### ASSIGNED TASK
For the records below, say how many lines contain the string "items". Give the number only.

Front-end code edit data:
----

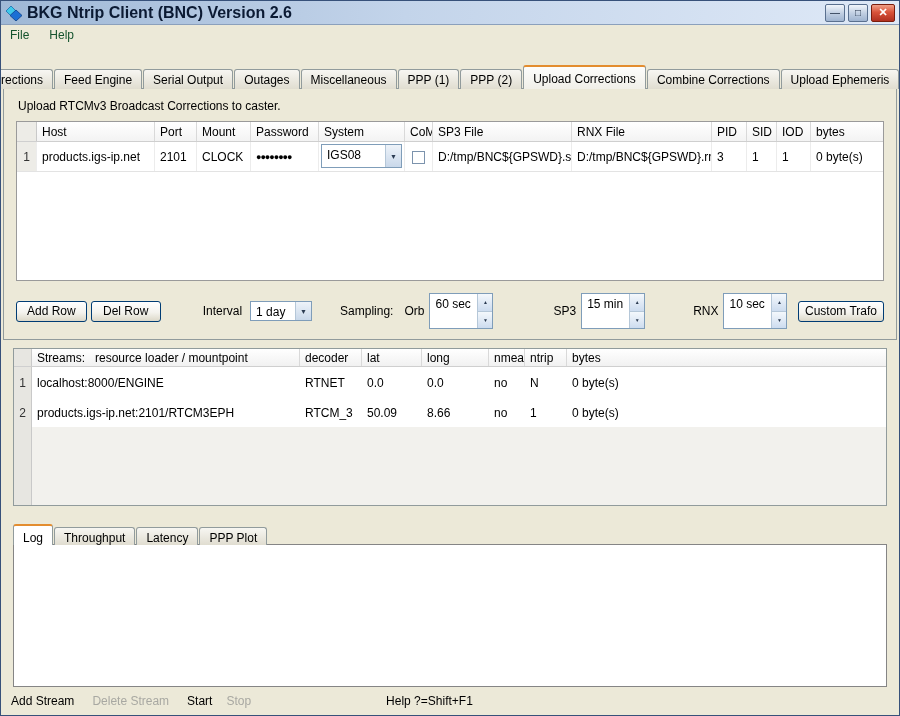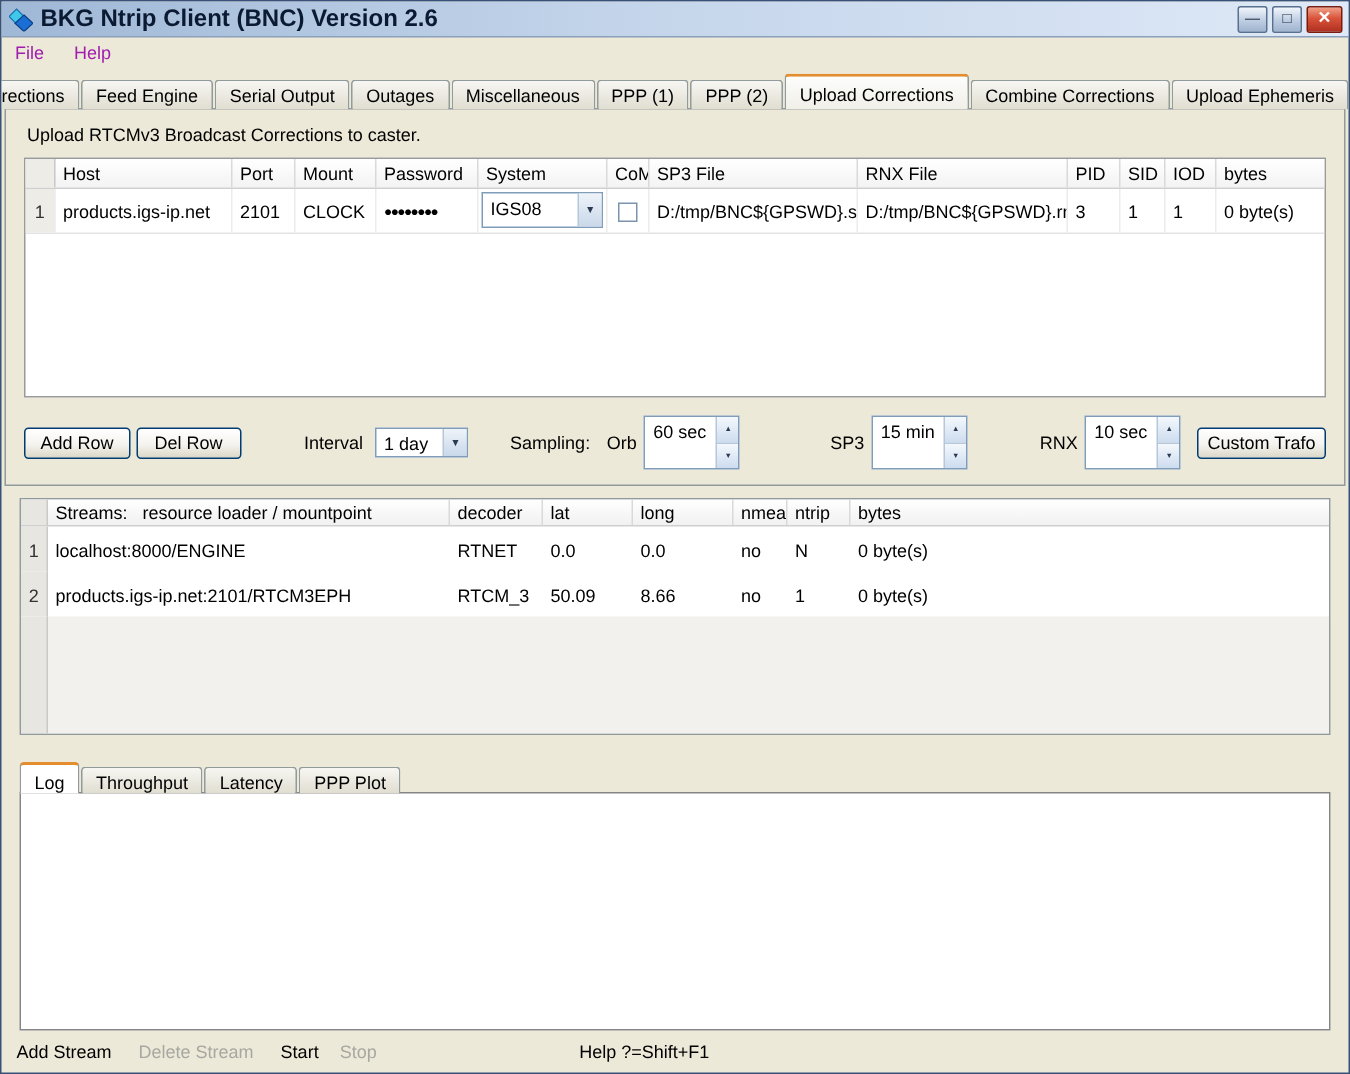--- a/index.html
+++ b/index.html
@@ -34,7 +34,7 @@
     border-color:#7a1d0d; color:#fff; font-weight:bold; font-size:11px;
   }
   
-  .menubar { flex:0 0 20px; display:flex; align-items:center; gap:20px; padding-left:9px; color:#a21caf; }
+  .menubar { flex:0 0 20px; display:flex; align-items:center; gap:20px; padding-left:9px; color:#14532d; }
   .menubar span { cursor:default; }
   
   .tabbar { flex:0 0 24px; display:flex; align-items:flex-end; margin-top:4px; padding:0 2px; overflow:hidden; position:relative; z-index:2; }

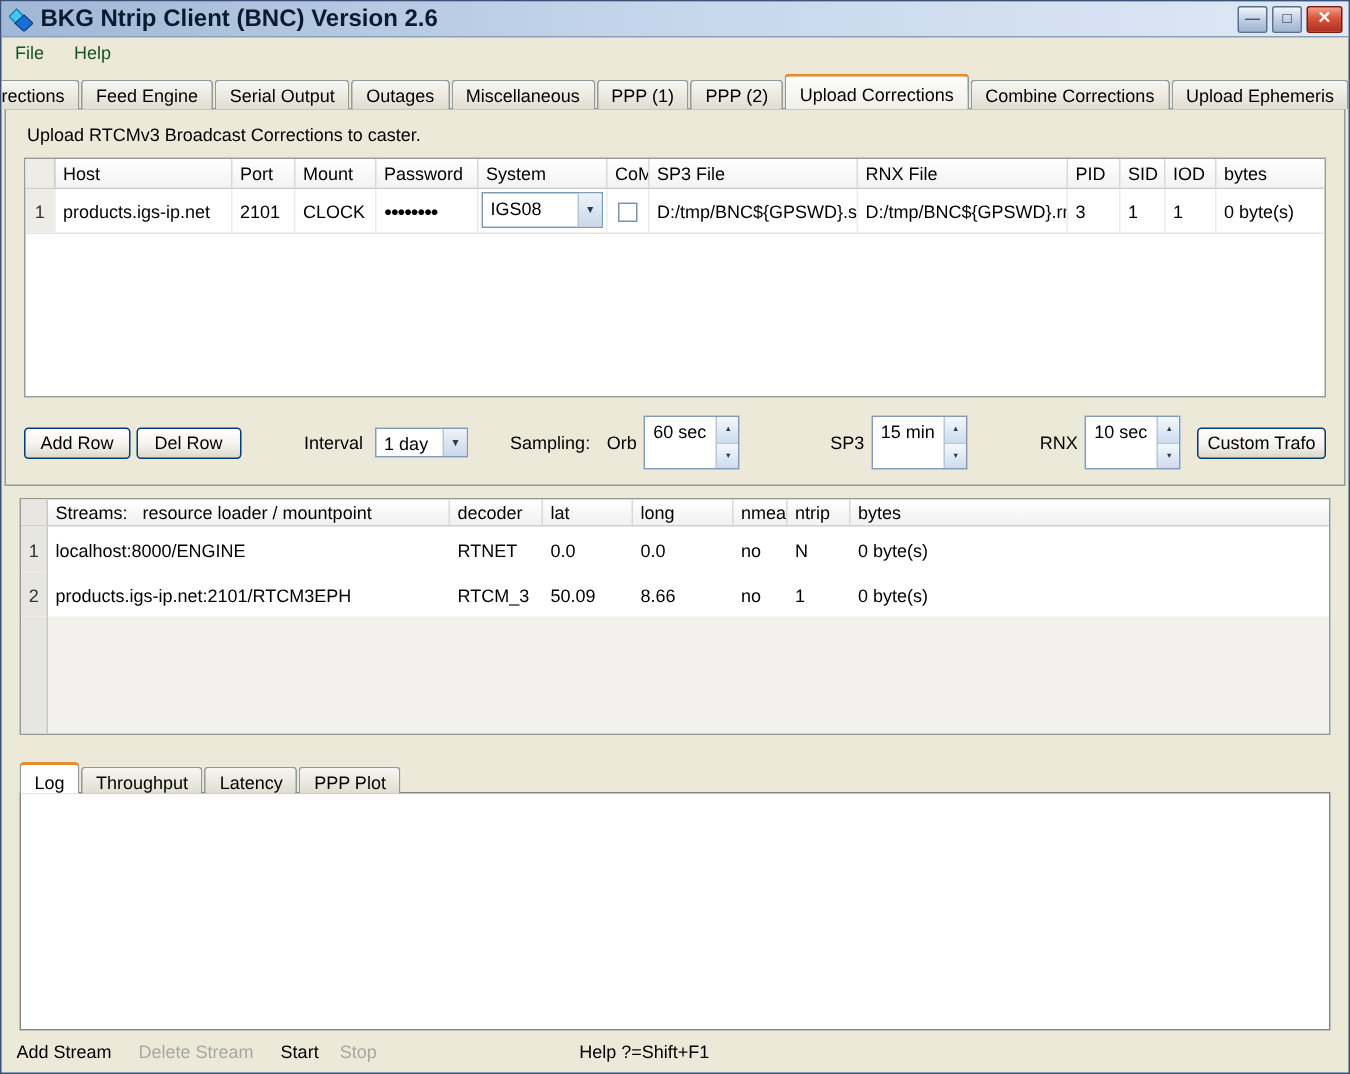--- a/index.html
+++ b/index.html
@@ -37,7 +37,7 @@
   .menubar { flex:0 0 20px; display:flex; align-items:center; gap:20px; padding-left:9px; color:#14532d; }
   .menubar span { cursor:default; }
   
-  .tabbar { flex:0 0 24px; display:flex; align-items:flex-end; margin-top:4px; padding:0 2px; overflow:hidden; position:relative; z-index:2; }
+  .tabbar { flex:0 0 24px; display:flex; align-items:flex-end; margin-top:20px; padding:0 2px; overflow:hidden; position:relative; z-index:2; }
   .tab {
     height:20px; padding:3px 9px 0; margin-right:1px; white-space:nowrap;
     border:1px solid #919b9c; border-bottom:none; border-radius:3px 3px 0 0;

----

### RESPONSE AREA
6